ANTLAŞMANIN İMZALANMASI
24 Temmuz 1923 tarihinde imzalanan Lozan Barış Antlaşması, 143 maddeden oluşuyordu. Antlaşmanın tarafları; Türkiye, İngiltere, Fransa, İtalya, Japonya, Yunanistan, Romanya, Yugoslavya ve daha sonra katılan Bulgaristan idi. Türkiye adına antlaşmaya İsmet İnönü, Dr. Rıza Nur ve Hasan Saka imza attı.
ANTLAŞMANIN TEMEL MADDELERİ
• Türkiye'nin sınırları büyük oranda belirlendi (Irak sınırı hariç).
• Kapitülasyonlar kaldırıldı.
• Boğazlar, uluslararası bir komisyonun denetimine bırakıldı (1936 Montrö Sözleşmesi ile değiştirildi).
• Gayrimüslim azınlıkların hakları tanındı.
• Savaş tazminatı ve borçlar, yeni Türkiye ile Osmanlı ayrıştırılarak çözüldü.
• Yunanistan ile nüfus mübadelesi kararı alındı (İstanbul Rumları ve Batı Trakya Türkleri hariç).
SONRASINDA YAŞANANLAR
Lozan’ın ardından 29 Ekim 1923’te Cumhuriyet ilan edildi.

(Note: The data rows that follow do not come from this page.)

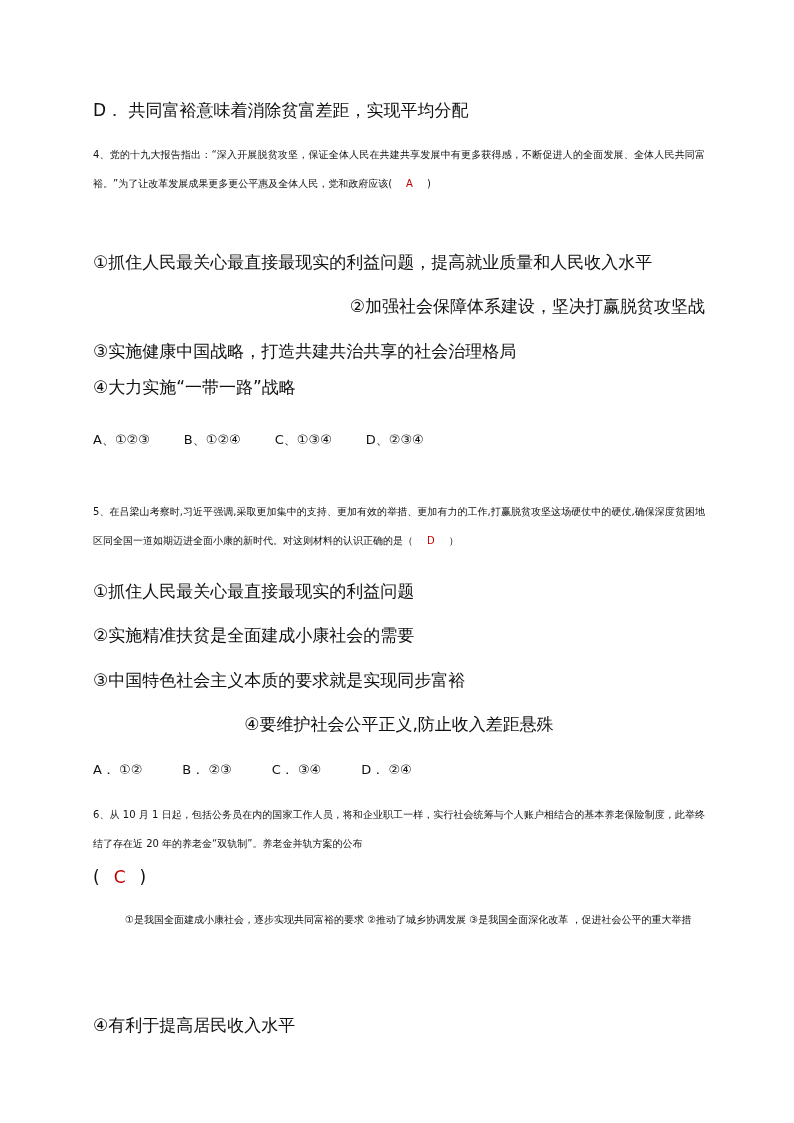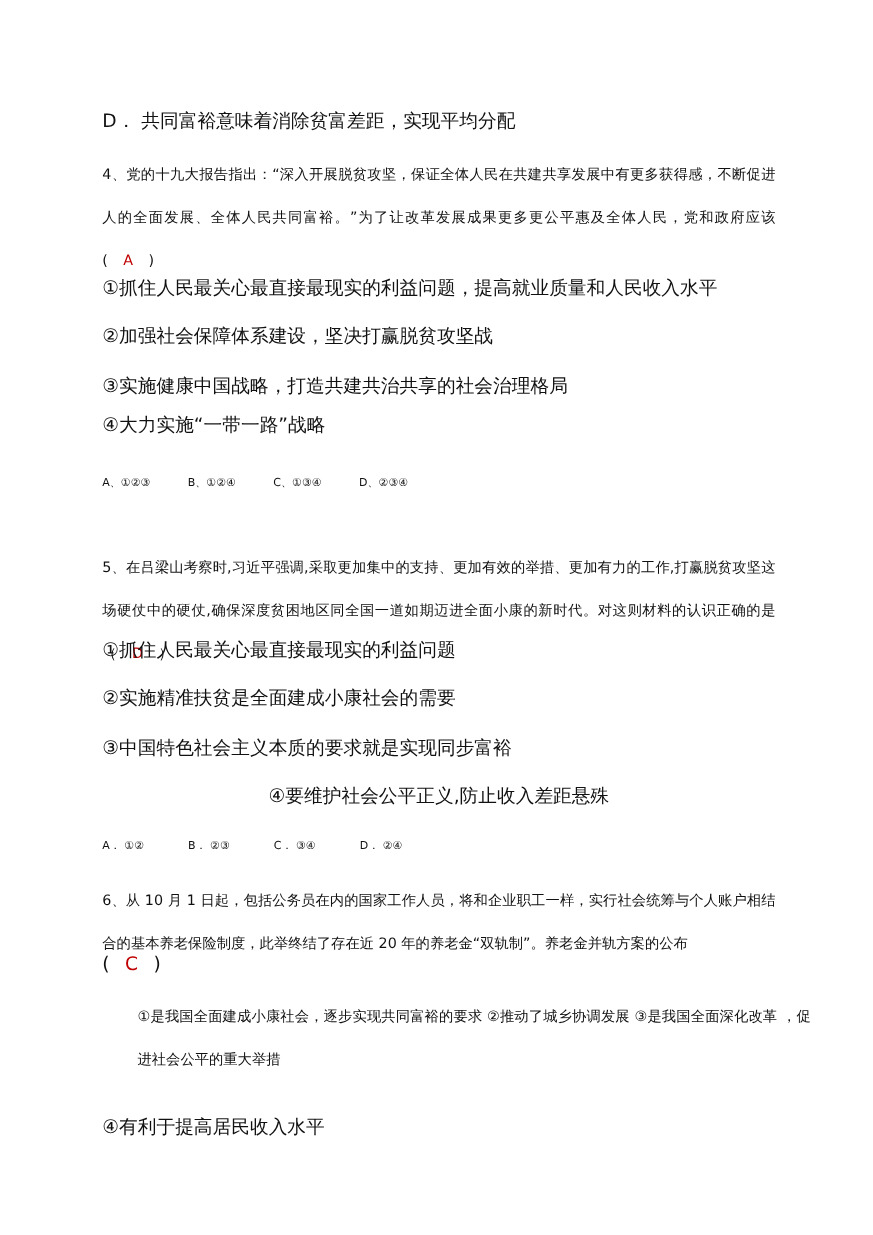"4、党的十九大报告指出：“深入开展脱贫攻坚，保证全体人民在共建共享发展中有更多获" .para { font-size: 13px -> 10px; line-height: 39px -> 29px }
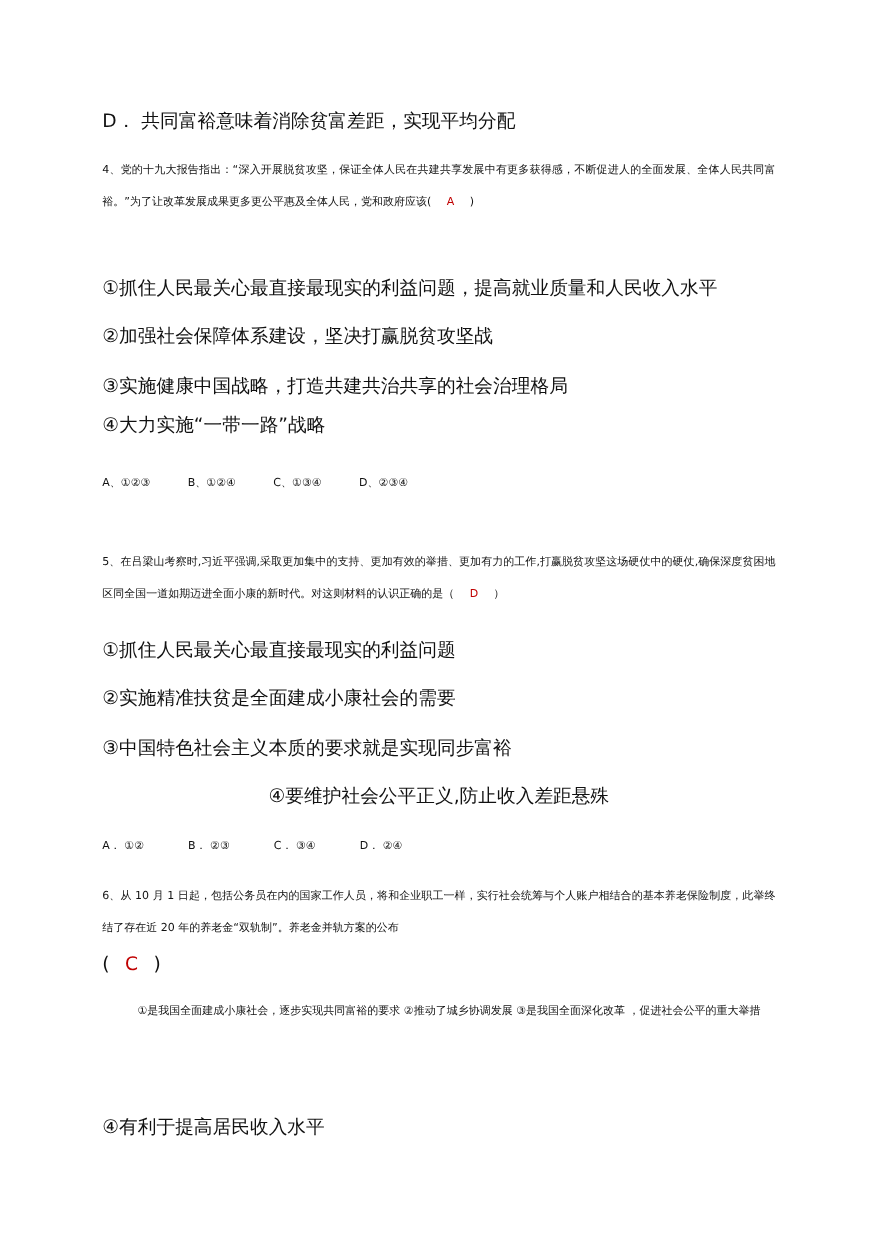"②加强社会保障体系建设，坚决打赢脱贫攻坚战" div.line { text-align: none -> right }
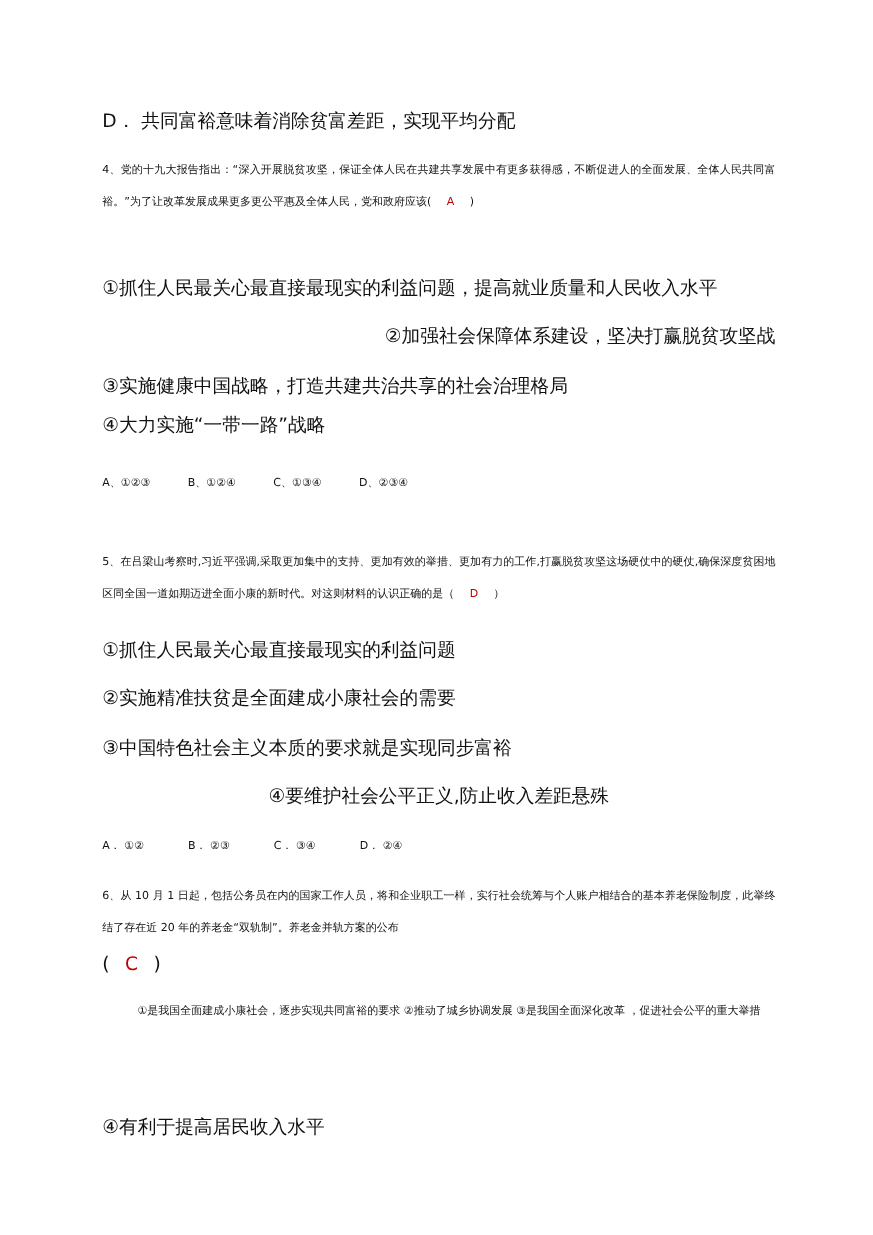"A、①②③ B、①②④ C、①③④ D、②③④" .sm { font-size: 10px -> 13px }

Antlaşmanın imzalanmasıyla, Türkiye tam bağımsız bir devlet olarak tanındı. Ancak bazı sorunlar sonraki yıllarda da devam etti. Musul sorunu Irak ve İngiltere ile yapılan görüşmelerin ardından çözümsüz kaldı ve Türkiye 1926’da Musul’dan vazgeçmek zorunda kaldı.
1936’da ise Boğazlarla ilgili Lozan’ın maddeleri değiştirilerek Montrö Boğazlar Sözleşmesi imzalandı.
DÜNYADAN VE ÜLKE İÇİNDEN TEPKİLER
Batılı devletler, Lozan’da Türkiye’nin masada dirençli tutumuna başlangıçta sert tepki gösterdi ancak nihayetinde Atatürk'ün kararlılığı sonucu uzlaşma sağlandı. Yunanistan, savaş tazminatı ödeyemeyeceğini bildirerek Karaağaç’ı Türkiye’ye bıraktı.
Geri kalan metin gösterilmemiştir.